Another major factor to your piano being tuned is how close to in tune or out of tune the piano is. Strings on a piano that are very out of tune are like small children. They just do not sit still even when you tell them. They won’t quit movin’! When tuning, the more that the strings have to move, the more they are going to readjust and move immediately after tuning. What does this mean? It means the more out of tune the piano is, the more tuning it will need to be brought to pitch and the faster the piano will go back out of tune. Therefore, a piano may need to be tuned twice if it has been several years since the last tune. The closer it is to being in tune, the better the tuning that can be achieved. If it has been a decade or two, it may take several visits for the piano to become stable and sound as good as it can.
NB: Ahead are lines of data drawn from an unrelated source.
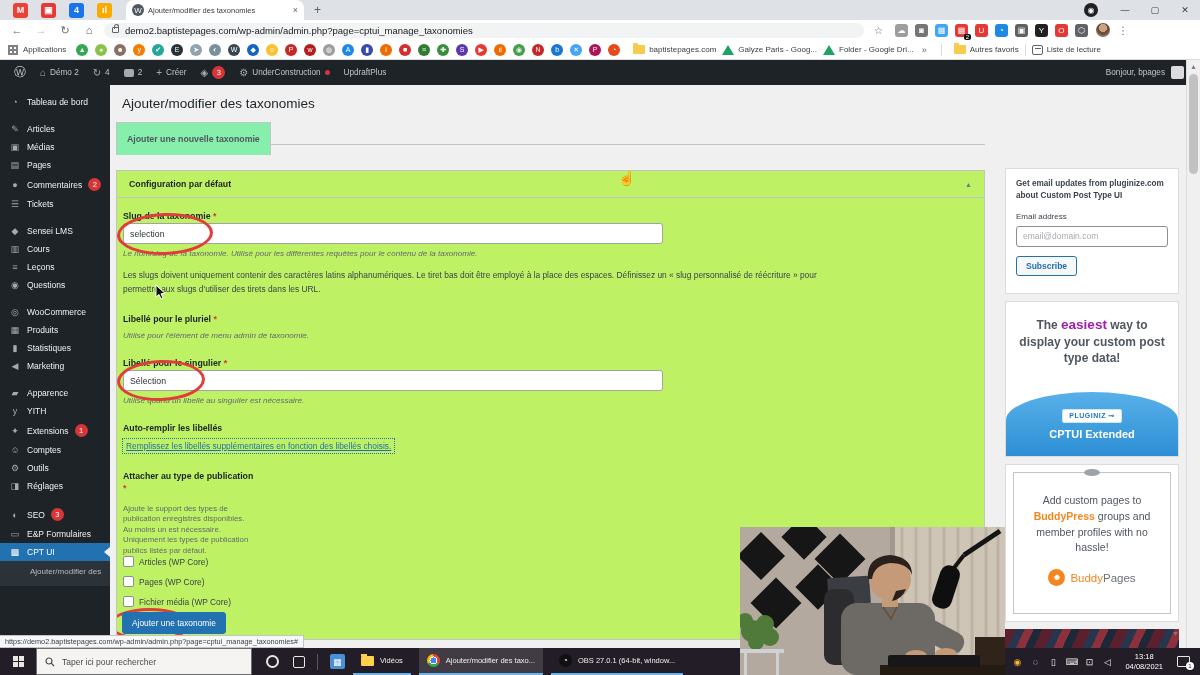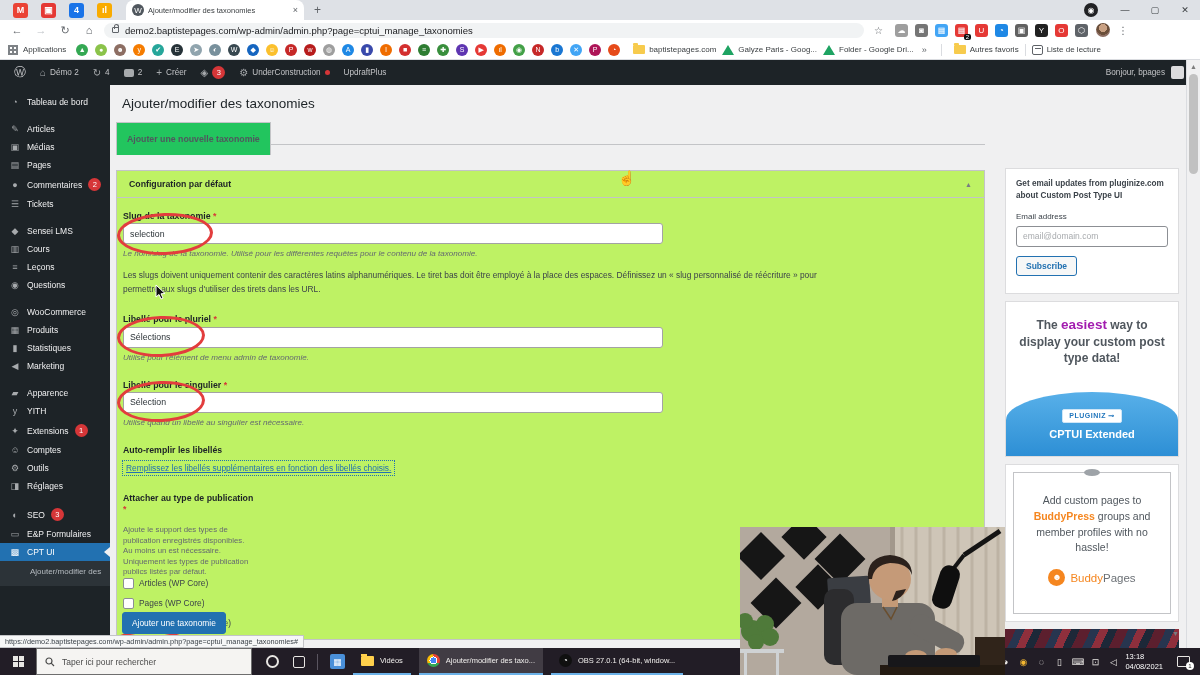"Ajouter une nouvelle taxonomie" #nav-tab { background: #22c55e -> #86efac }
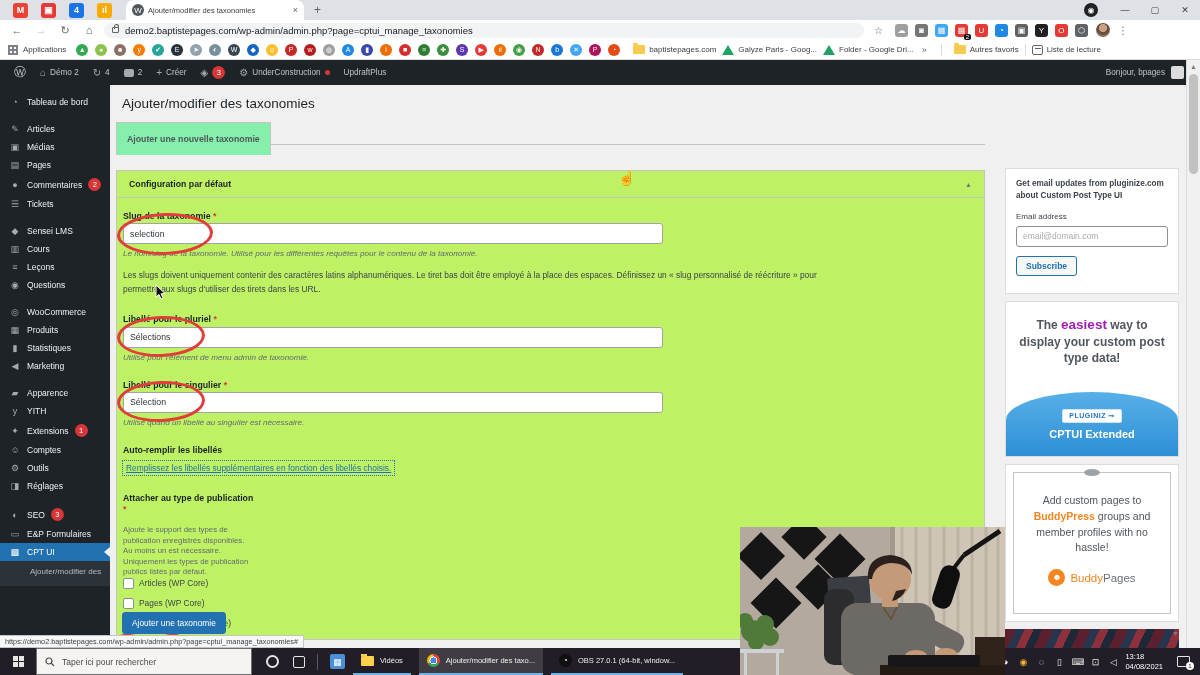"Sélections" span.iw { html: <span> <input> <span></span> </span> -> none }
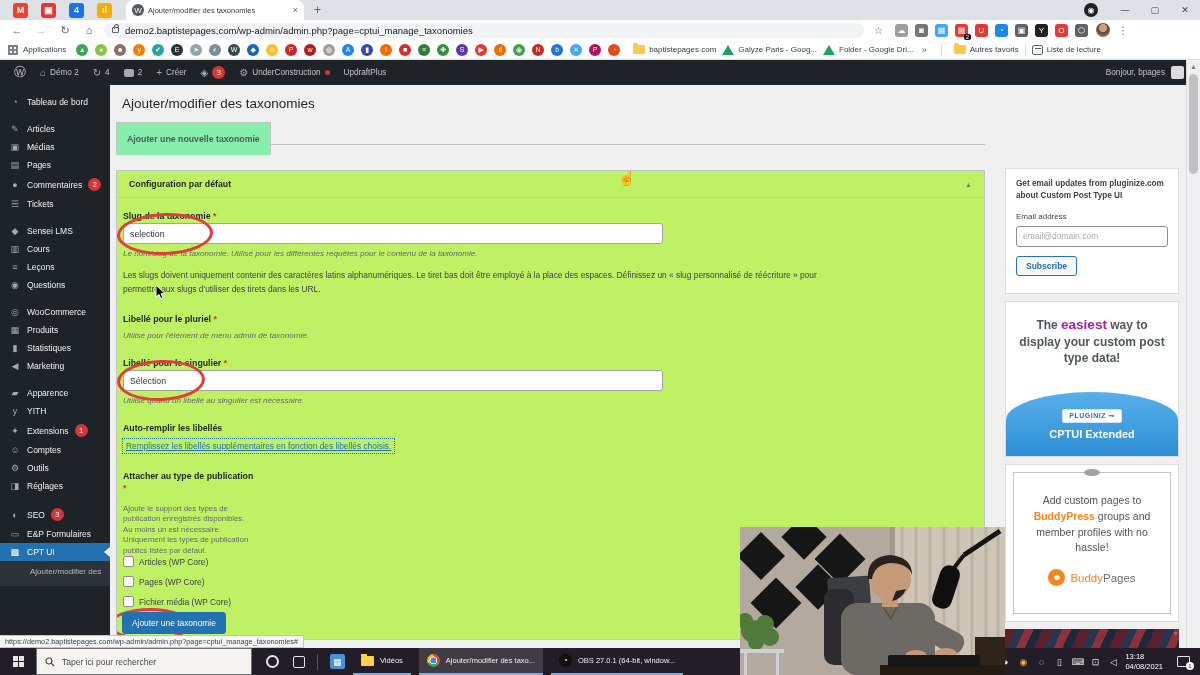"13:18" #clock { margin-left: none -> 6px; text-align: left -> center }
One of the biggest reasons that a Piano goes out of tune is the climate it is in. The more inconsistent the humidity, the more unstable a tuning will be. When it comes to humidity, consistency over quantity. The common assumption is that higher humidity will be better for the piano, but this is not always the case. If levels of humidity are too high, the piano will begin to need repairs. When deciding what level of humidity is appropriate for your piano, consider its age and what environment it was exposed to in the beginning of its life. Whatever environment a piano starts out in, will be the environment it needs to have a long and healthy life.
All of this being said, consistency is the answer in all things. Tune consistently, humidify consistently, and play consistently! Enjoy your piano as much as you can and have it serviced consistently!
There are over 6,500 parts inside your piano. Roughly 70 parts per key. What makes a piano play well or not, has to do with the settings of these pieces. Imagine you are driving a car with only first gear. You will be limited in how fast you can go and will have lost your ability to control the car like you would like. You might also compare the regulation of a piano to a car engine. Unless the car is tuned to a certain specification, it will not perform optimally. The driver will be slower than he is capable of going and will be frustrated with the poor performance of the vehicle. To a pianist, this is what it feels like to play a piano that is out of regulation. Depending on the amount of use, a piano can use some regulating every couple of years and have a full regulation every 10 or 20 years. The amount of regulating needed, depends on the age of the piano and how much it is played.
Most pianos go their lifetime without having regulation. Once the action in a piano becomes to far out of regulation, the pianist begins to not enjoy the piano and other parts will begin to break down. It is much like the brakes on your car. If the brake pads are bad and you continue to drive, other parts will begin to have problems.
Why does my piano sound bright?
A piano’s tone can be described in many ways. Bright! Harsh! Like a tin can! Mellow. Soft. Dead. Although there are many factors that contribute to a piano’s sound, the hammers are the main influencers. The harder, or more dense a hammer becomes, the brighter or more harsh the piano will sound. The softer a hammer is, the more mellow your tone will be.
All pianos are not voiced to one standard. They are voiced to the room as well as the musician. Some people like a bright tone, whereas others appreciate a more gentle tone. Ask your technician about the tone quality of your piano and whether or not it could use some voicing.
Should I worry about the dirt in my piano?
For the most part, some dust is not a big deal in a piano. If you own a Grand and like to open the lid, a shiny plate and a clean soundboard can be nice to look at. In an upright, it will mostly just make your piano tuner a little dirty.
In more extreme circumstances small debris can cause keys to stick and effect the key height. If this is the case, a technician can remove the action and keys to give a thorough cleaning. Having your action vacuumed and lubricated can improve the response of your action and ensure your piano stays in the best condition possible.